On Friday, Mr Mayer wrote a letter to the Indian government.
"I can confirm that the Chinese government has never made a request to us for the TikTok data of Indian users," he said.
"If we do ever receive such a request in the future, we would not comply."
But it hasn't won over the doubters.
"TikTok must go and it should have been gone yesterday," tweeted one Republican congressman last week following the Indian ban. This is not an uncommon view in the party.
"It is an incredibly difficult moment for the Chinese tech companies," says Dr Yu Jie from internal relations think-tank Chatham House.
"Ultimately, all of these Chinese companies would wish to set up a foothold in the US and Europe. But they've been caught up in global geo-political rivalry."
Already the sharks are circling. Facebook is pushing its Instagram Reels feature , which lets you post fun 15-second videos, in India and elsewhere. Sound familiar?
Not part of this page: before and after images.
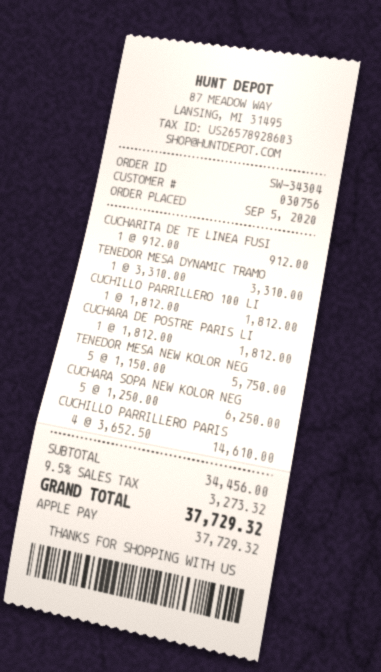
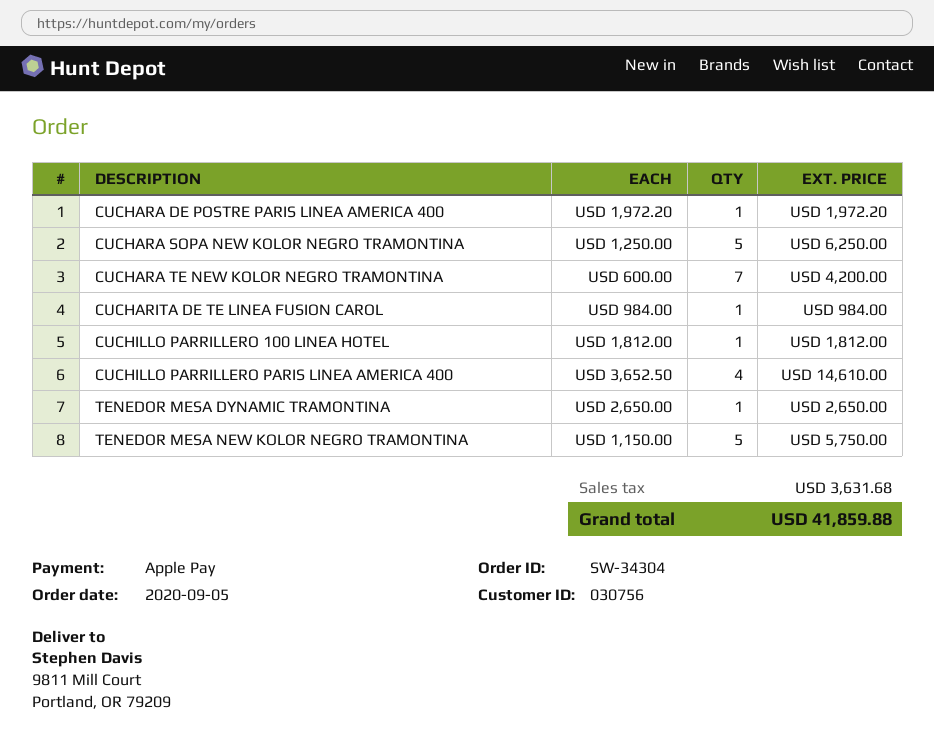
CUCHARITA DE TE LINEA FUSI: 1 x 912.00 = 912.00 -> 1 x 984.00 = 984.00
TENEDOR MESA DYNAMIC TRAMO: 1 x 3310.00 = 3310.00 -> 1 x 2650.00 = 2650.00
CUCHARA DE POSTRE PARIS LI: 1 x 1812.00 = 1812.00 -> 1 x 1972.20 = 1972.20
CUCHARA TE NEW KOLOR NEGRO TRAMONTINA: none -> 7 x 600.00 = 4200.00
tax: 3273.32 -> 3631.68
total: 37729.32 -> 41859.88

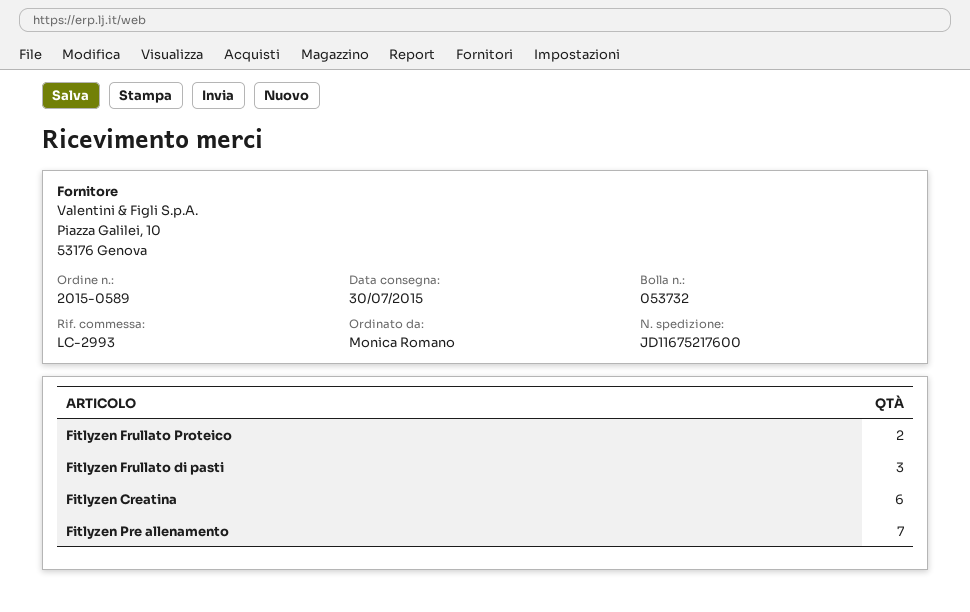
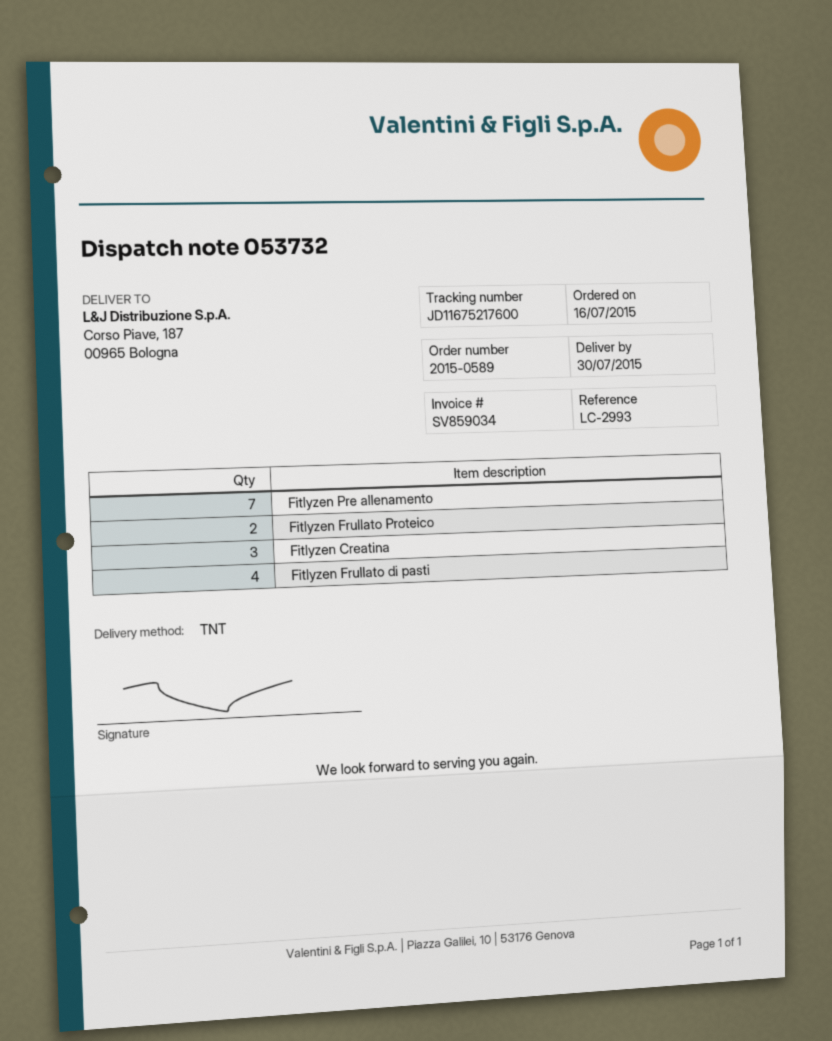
Fitlyzen Frullato di pasti: 3 -> 4
Fitlyzen Creatina: 6 -> 3

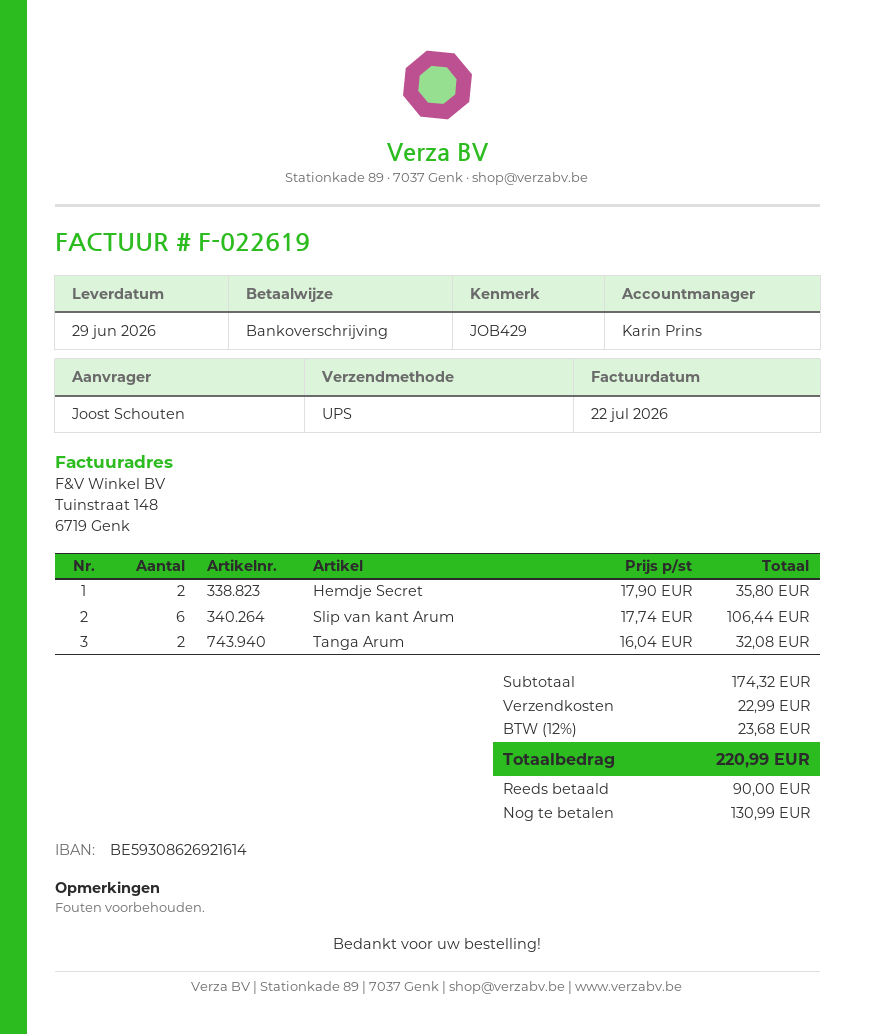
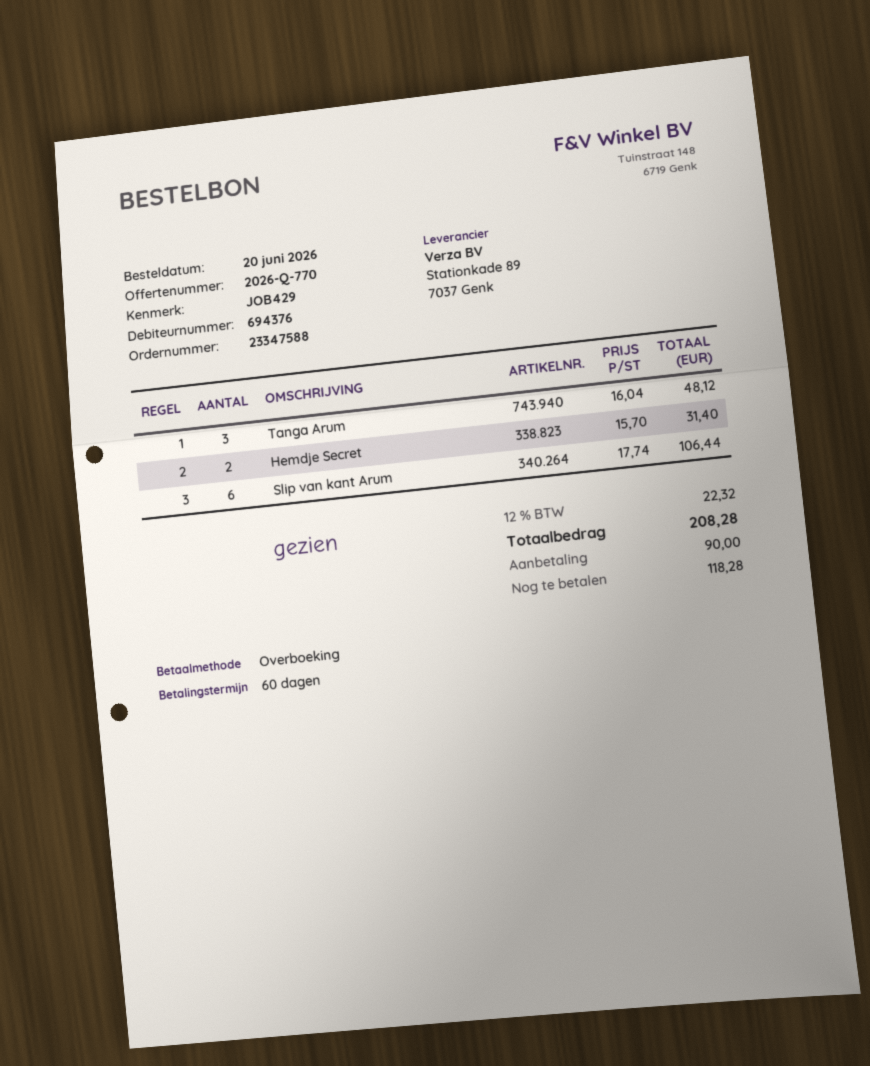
Hemdje Secret: 2 x 17.90 = 35.80 -> 2 x 15.70 = 31.40
Tanga Arum: 2 x 16.04 = 32.08 -> 3 x 16.04 = 48.12
shipping: 22.99 -> none
tax: 12% = 23.68 -> 12% = 22.32
total: 220.99 -> 208.28
balance: 130.99 -> 118.28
Indian companies with similar platforms to TikTok have seen a spike in downloads since the ban.
TikTok is not Huawei. It's not building the infrastructure of 5G - it's a social media company.
But its links to China means that they are often mentioned in the same breath.
In his interview with Fox News, Mr Pompeo made the direct comparison between TikTok and Huawei.
"With respect to Chinese apps on peoples' cellphones, I can assure you the US will get this right too," he said.
James Sullivan of Rusi believes security issues need to be looked at separately to actions based on sanctioning China.
"There are technical security concerns with companies like Huawei, but they shouldn't be conflated with sanctions that are based around Chinese foreign policy decisions," he said.
Hurting China
That is India's TikTok ban in a nutshell. A decision that is officially based around security which is also designed to punish China.
It's also pretty clear that the US is looking to hurt China too, and focusing on its tech sector could be a lever it decides to pull.
Chinese companies like Tencent - one of the world's largest gaming companies - and Alibaba will also be worried.
But it's TikTok that is now fighting for its life. Frozen out of its biggest market, India, it now faces the prospect of losing the US - another huge market for the company.
And hostility is picking up in other countries too. In Australia on Monday, the deputy chairman of the foreign Interference through social media inquiry, said TikTok might be "a data collection service disguised as social media".
"We have no higher priority than promoting a safe and secure app experience for our users. We have never provided user data to the Chinese government, nor would we do so if asked," TikTok said in a statement to Reuters news agency.
TikTok may be designed for fun and laughter, but there are politicians who are deadly serious about banning the app. As long as China and the West's relationship remains frosty, that's unlikely to change.